• WORK TASK: Using the listing below, print the line containing "[297,138,349,150] Bower. ->", the line containing "[174,46,180,54] • -> (172, 90) //", and each line between them, exactly and nothing else. Pictures stay out of the print.

• DATA FOR REVIEW:
"""
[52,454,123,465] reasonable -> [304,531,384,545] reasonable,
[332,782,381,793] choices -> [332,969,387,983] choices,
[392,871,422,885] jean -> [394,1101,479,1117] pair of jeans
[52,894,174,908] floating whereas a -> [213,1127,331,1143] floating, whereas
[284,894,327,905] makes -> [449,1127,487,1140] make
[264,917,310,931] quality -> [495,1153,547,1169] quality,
"""
"""
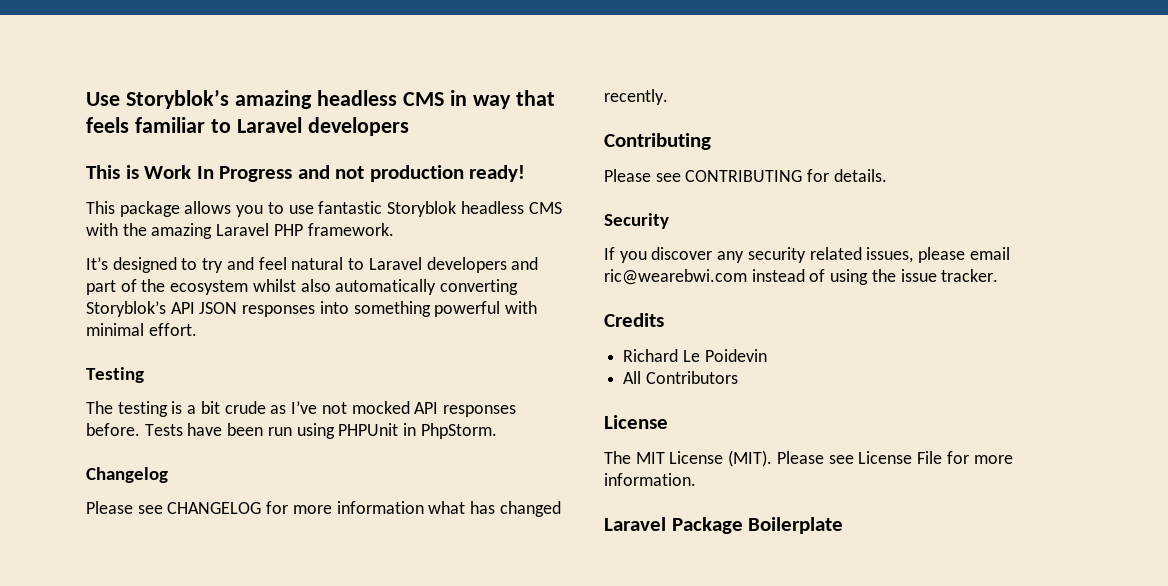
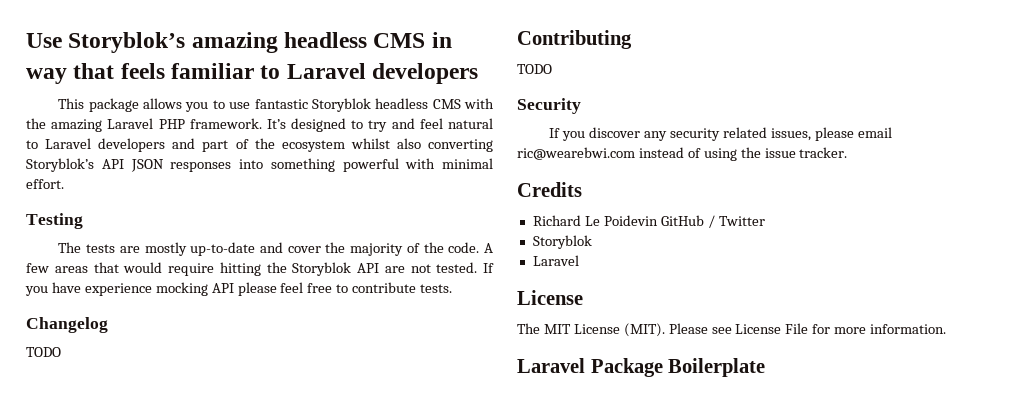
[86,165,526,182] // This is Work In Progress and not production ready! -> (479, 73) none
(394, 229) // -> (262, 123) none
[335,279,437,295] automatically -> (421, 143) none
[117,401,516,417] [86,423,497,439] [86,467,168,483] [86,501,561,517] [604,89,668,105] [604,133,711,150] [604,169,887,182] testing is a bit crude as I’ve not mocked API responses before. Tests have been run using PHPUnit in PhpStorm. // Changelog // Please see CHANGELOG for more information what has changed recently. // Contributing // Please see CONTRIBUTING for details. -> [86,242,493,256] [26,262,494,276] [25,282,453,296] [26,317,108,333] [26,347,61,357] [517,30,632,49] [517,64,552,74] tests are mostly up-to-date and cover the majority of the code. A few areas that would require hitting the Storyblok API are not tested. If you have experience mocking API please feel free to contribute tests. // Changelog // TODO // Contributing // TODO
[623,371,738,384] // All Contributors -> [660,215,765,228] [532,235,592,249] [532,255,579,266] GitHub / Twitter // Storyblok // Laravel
"""
"""
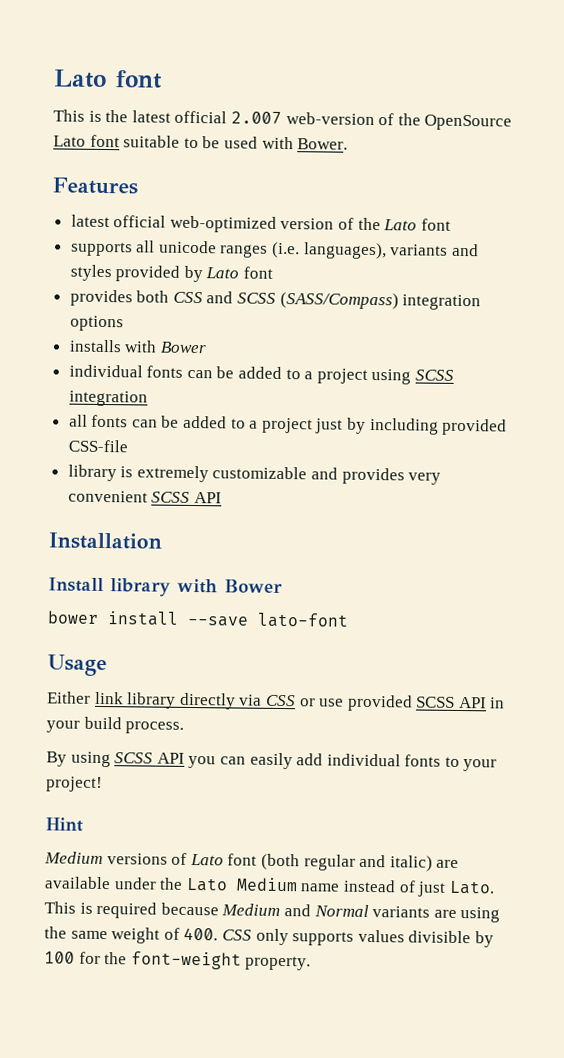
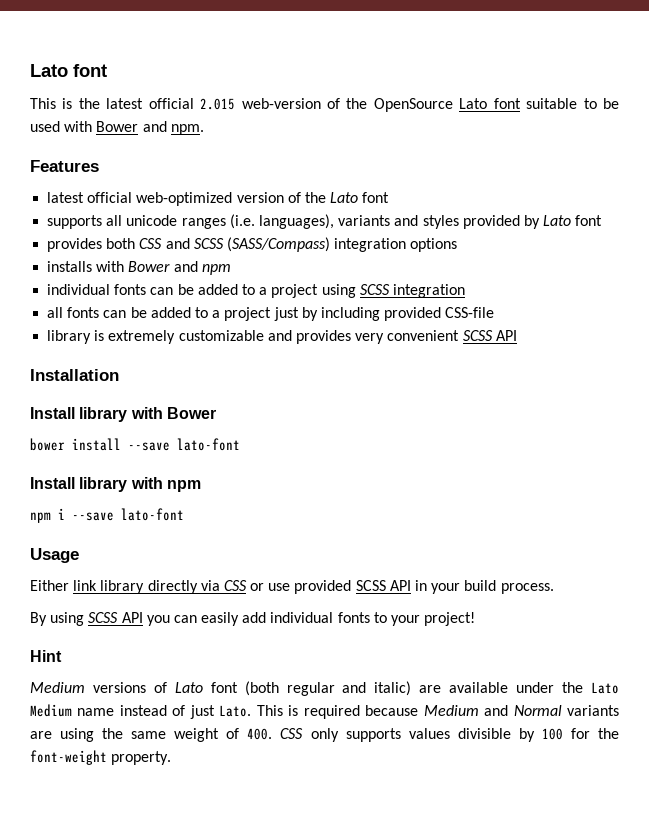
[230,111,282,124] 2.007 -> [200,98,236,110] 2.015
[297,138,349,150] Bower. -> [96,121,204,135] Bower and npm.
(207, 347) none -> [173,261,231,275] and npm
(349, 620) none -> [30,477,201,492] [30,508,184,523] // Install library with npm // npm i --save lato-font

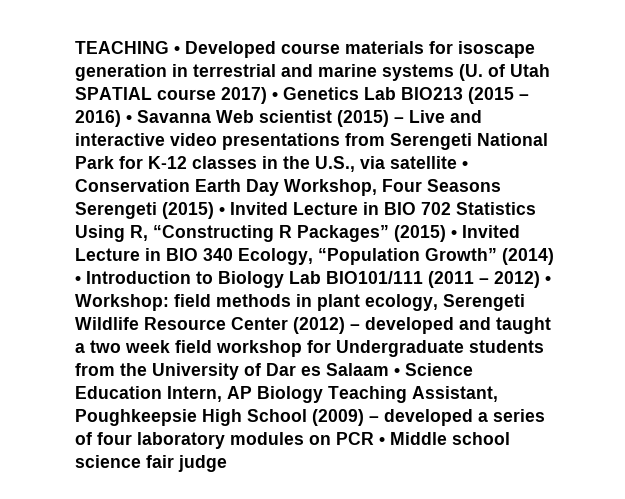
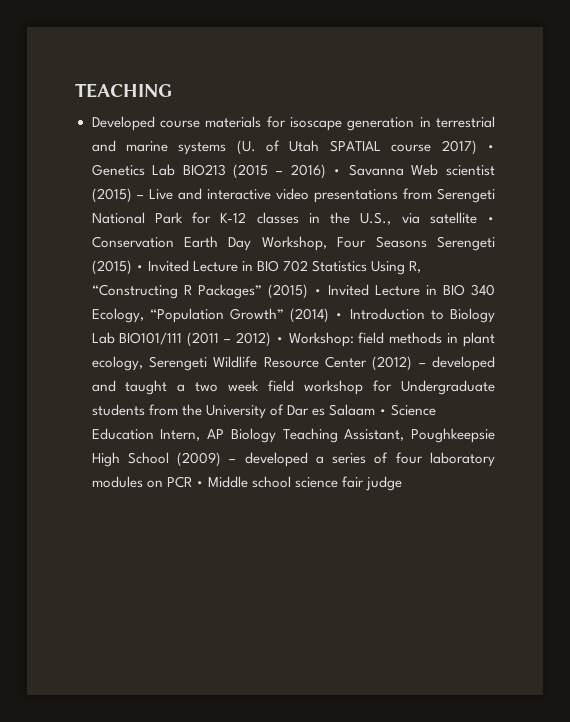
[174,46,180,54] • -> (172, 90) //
"""
• SOLUTION TO THIS EXERCISE:
[297,138,349,150] Bower. -> [96,121,204,135] Bower and npm.
(207, 347) none -> [173,261,231,275] and npm
(349, 620) none -> [30,477,201,492] [30,508,184,523] // Install library with npm // npm i --save lato-font

[174,46,180,54] • -> (172, 90) //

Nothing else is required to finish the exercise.